I would like every line of the records below that contains the word "subtotal" copied.
Content starts
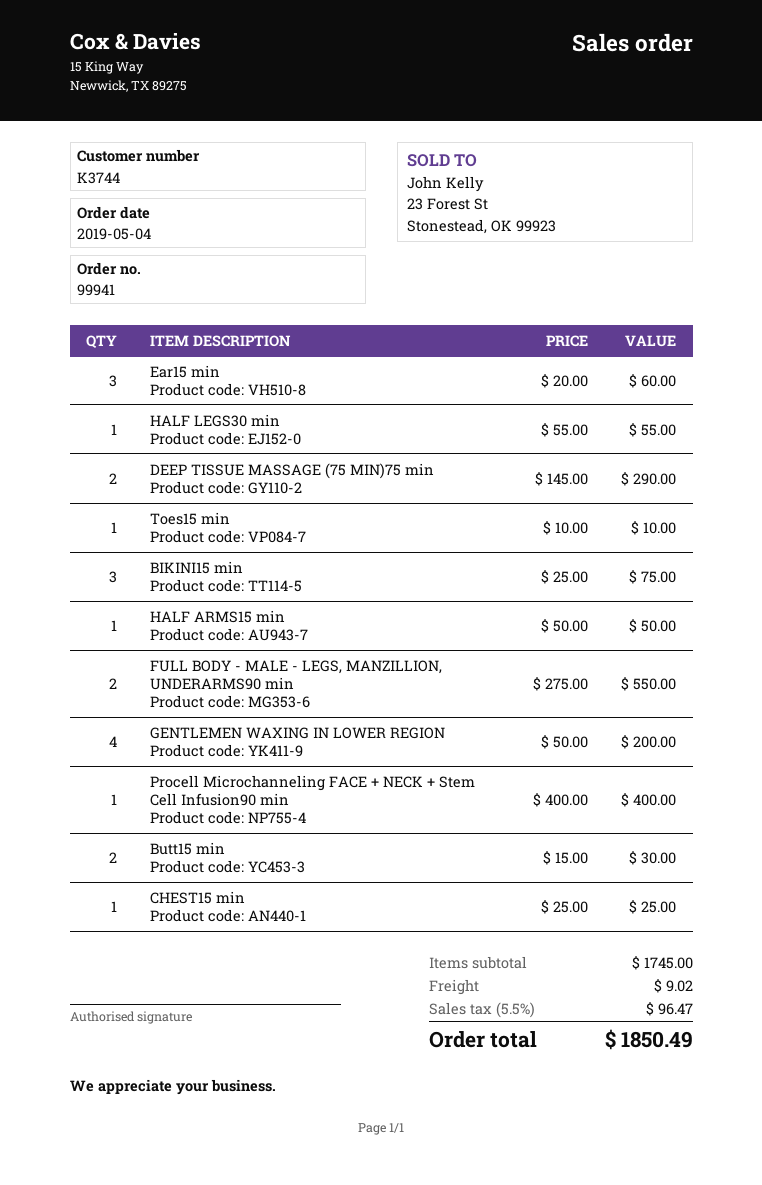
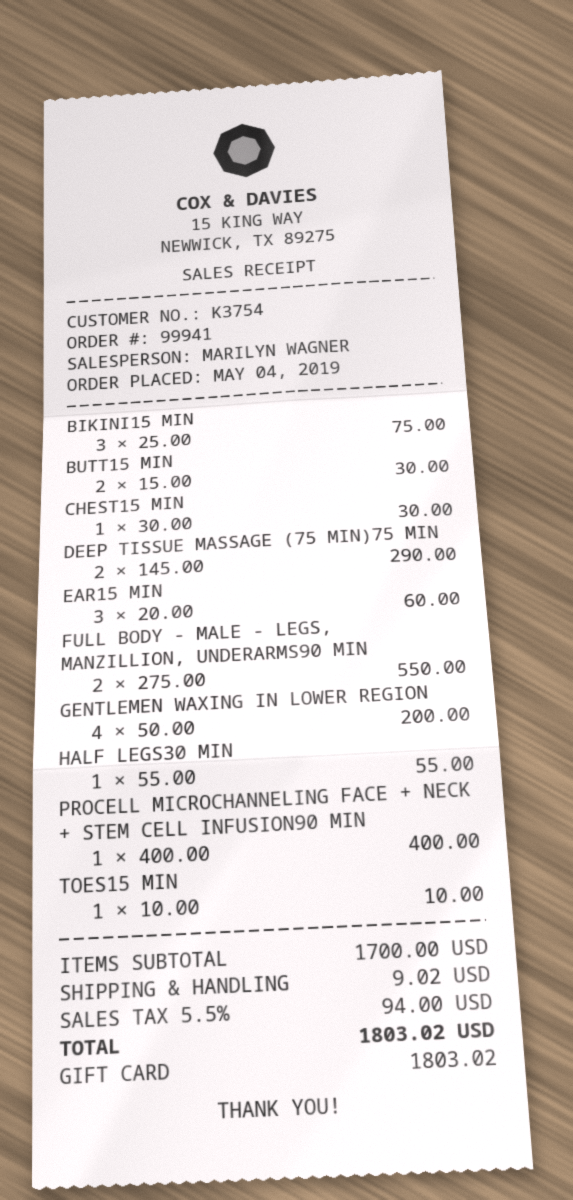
customer number: K3744 -> K3754
HALF ARMS15 min: 1 x 50.00 = 50.00 -> none
CHEST15 min: 1 x 25.00 = 25.00 -> 1 x 30.00 = 30.00
subtotal: 1745.00 -> 1700.00
tax: 5.5% = 96.47 -> 5.5% = 94.00
total: 1850.49 -> 1803.02

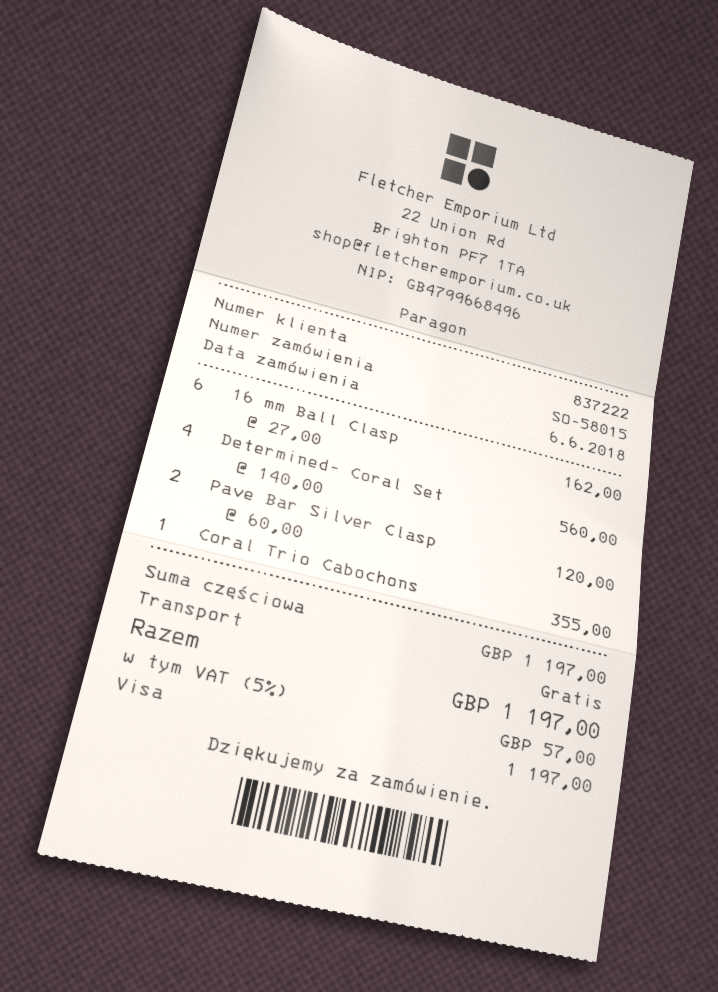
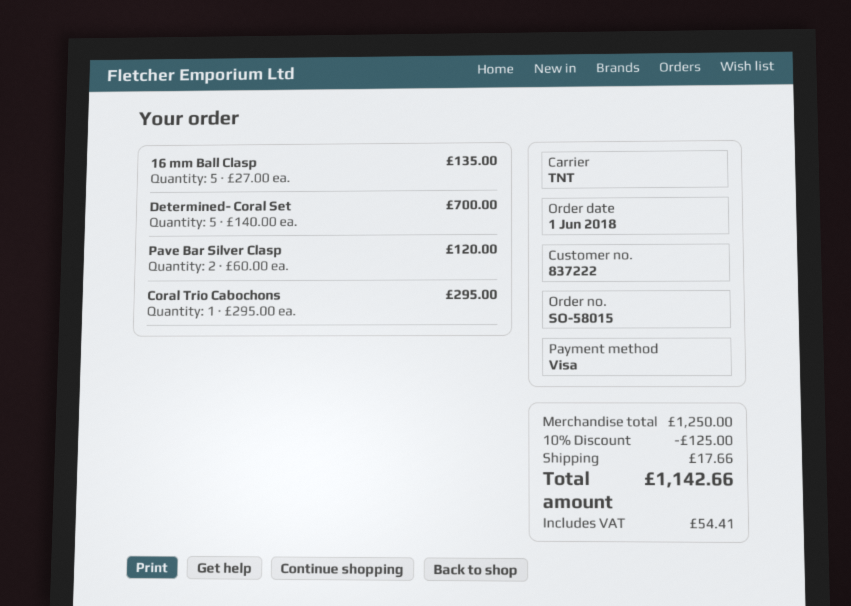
order date: 2018-06-06 -> 2018-06-01
16 mm Ball Clasp: 6 x 27.00 = 162.00 -> 5 x 27.00 = 135.00
Determined- Coral Set: 4 x 140.00 = 560.00 -> 5 x 140.00 = 700.00
Coral Trio Cabochons: 1 x 355.00 = 355.00 -> 1 x 295.00 = 295.00
subtotal: 1197.00 -> 1250.00
discount: none -> 10% = 125.00
shipping: 0.00 -> 17.66
tax: 57.00 -> 54.41
total: 1197.00 -> 1142.66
Content ends
SOLUTION |
subtotal: 1745.00 -> 1700.00
subtotal: 1197.00 -> 1250.00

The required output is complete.